The hottest trade of the bull market burned investors when it was time to actually show results. Investors holding the so-called FANG stocks are taking a pummeling as the tech companies report second-quarter earnings. Google-parent Alphabet was the only stock to rise the day of its most recent report, while Netflix dropped over 5 percent and Facebook took a 19 percent beating on Thursday. Amazon is set to report Thursday after the bell.

Facebook‘s plunge comes after company executives spooked investors with warnings about decelerating revenue and ongoing privacy policy changes.

“Facebook’s terrible results and guidance was the second of the Q2 FANG misses,” said Fred Hickey, editor of The High Tech Strategist. “Amazon needs to come through for the tech bulls tonight or there may be an all-out stampede from the overly crowded and overpriced tech sector.”

Netflix was rocked by a big miss in subscriber growth, while Alphabet popped after allaying investors fears about Europe’s new privacy rules immediately impacting the company’s revenue.

Investors around the world have poured into the FANG stocks, along with Apple.

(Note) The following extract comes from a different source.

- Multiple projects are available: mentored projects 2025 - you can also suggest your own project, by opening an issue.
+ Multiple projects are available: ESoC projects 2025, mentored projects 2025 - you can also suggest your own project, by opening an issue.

The five stocks together have been the most crowded trade for the past six months, according to a Bank of America Merrill Lynch survey of institutional investors in July. The FANG stocks this month beat out shorts of emerging market equity funds and investors buying oil as the most popular trade on the globe.

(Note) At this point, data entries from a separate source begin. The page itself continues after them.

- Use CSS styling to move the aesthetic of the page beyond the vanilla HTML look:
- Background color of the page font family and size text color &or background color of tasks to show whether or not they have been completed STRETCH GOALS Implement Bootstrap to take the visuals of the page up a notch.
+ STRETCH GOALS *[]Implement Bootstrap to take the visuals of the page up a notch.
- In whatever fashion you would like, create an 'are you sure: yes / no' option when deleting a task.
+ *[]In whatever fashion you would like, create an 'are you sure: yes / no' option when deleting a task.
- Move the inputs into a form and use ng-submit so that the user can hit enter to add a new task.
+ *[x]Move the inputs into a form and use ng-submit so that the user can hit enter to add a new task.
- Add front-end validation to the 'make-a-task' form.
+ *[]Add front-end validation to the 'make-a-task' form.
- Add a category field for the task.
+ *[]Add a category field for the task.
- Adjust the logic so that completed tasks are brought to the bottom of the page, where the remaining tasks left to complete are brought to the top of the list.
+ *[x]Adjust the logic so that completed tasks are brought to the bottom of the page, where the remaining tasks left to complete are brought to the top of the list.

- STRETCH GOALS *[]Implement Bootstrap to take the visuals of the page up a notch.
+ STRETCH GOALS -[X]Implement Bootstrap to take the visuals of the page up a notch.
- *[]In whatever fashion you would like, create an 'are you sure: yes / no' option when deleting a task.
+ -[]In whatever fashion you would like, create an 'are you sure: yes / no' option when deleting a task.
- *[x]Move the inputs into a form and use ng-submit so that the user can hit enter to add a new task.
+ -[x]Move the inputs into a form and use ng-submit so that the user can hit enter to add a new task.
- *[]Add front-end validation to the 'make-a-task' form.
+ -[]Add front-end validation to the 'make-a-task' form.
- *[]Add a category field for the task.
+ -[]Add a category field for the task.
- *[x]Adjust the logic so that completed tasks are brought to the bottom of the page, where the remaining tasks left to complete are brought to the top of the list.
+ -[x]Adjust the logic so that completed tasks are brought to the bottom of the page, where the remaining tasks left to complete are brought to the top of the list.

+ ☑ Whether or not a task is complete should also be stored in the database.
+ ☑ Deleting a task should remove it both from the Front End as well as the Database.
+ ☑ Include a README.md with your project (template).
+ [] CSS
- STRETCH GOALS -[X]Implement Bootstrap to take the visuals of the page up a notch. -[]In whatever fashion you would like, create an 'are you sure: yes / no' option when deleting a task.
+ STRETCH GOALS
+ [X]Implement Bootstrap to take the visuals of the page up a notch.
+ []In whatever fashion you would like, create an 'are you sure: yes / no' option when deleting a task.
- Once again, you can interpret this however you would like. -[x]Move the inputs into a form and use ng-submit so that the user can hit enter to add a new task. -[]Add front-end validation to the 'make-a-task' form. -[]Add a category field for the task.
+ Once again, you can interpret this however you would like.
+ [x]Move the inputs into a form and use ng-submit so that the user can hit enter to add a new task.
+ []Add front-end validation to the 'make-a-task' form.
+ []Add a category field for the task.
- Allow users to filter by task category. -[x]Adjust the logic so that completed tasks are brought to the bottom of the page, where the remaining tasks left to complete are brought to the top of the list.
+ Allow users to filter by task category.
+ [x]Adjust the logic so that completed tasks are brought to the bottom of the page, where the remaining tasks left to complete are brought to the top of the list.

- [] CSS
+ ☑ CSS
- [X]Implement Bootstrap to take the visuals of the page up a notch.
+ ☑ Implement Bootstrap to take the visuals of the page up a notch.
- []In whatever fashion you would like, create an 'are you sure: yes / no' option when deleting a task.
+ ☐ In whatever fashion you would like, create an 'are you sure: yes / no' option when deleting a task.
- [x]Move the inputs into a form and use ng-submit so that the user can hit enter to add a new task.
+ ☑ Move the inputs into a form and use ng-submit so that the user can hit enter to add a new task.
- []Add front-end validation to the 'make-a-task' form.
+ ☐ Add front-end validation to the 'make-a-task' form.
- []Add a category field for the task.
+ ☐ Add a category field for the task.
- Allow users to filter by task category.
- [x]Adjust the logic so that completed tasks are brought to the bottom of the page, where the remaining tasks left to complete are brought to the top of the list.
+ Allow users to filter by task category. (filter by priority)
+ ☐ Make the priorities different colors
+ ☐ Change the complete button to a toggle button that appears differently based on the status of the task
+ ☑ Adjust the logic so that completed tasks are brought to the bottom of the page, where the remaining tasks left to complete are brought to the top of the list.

The simple portfolio was popular coming into second-quarter earnings for good reason. FANG rarely misses Wall Street’s profit expectations and the market usually rewards them as a result, according to date from Bespoke Investment Group.

Amazon is the last bastion of hope for FANG this earnings season but is under pressure to report stellar results: Wall Street expects a huge jump in second-quarter profits, just as the company’s market capitalization nears making it the world’s first $1 trillion company.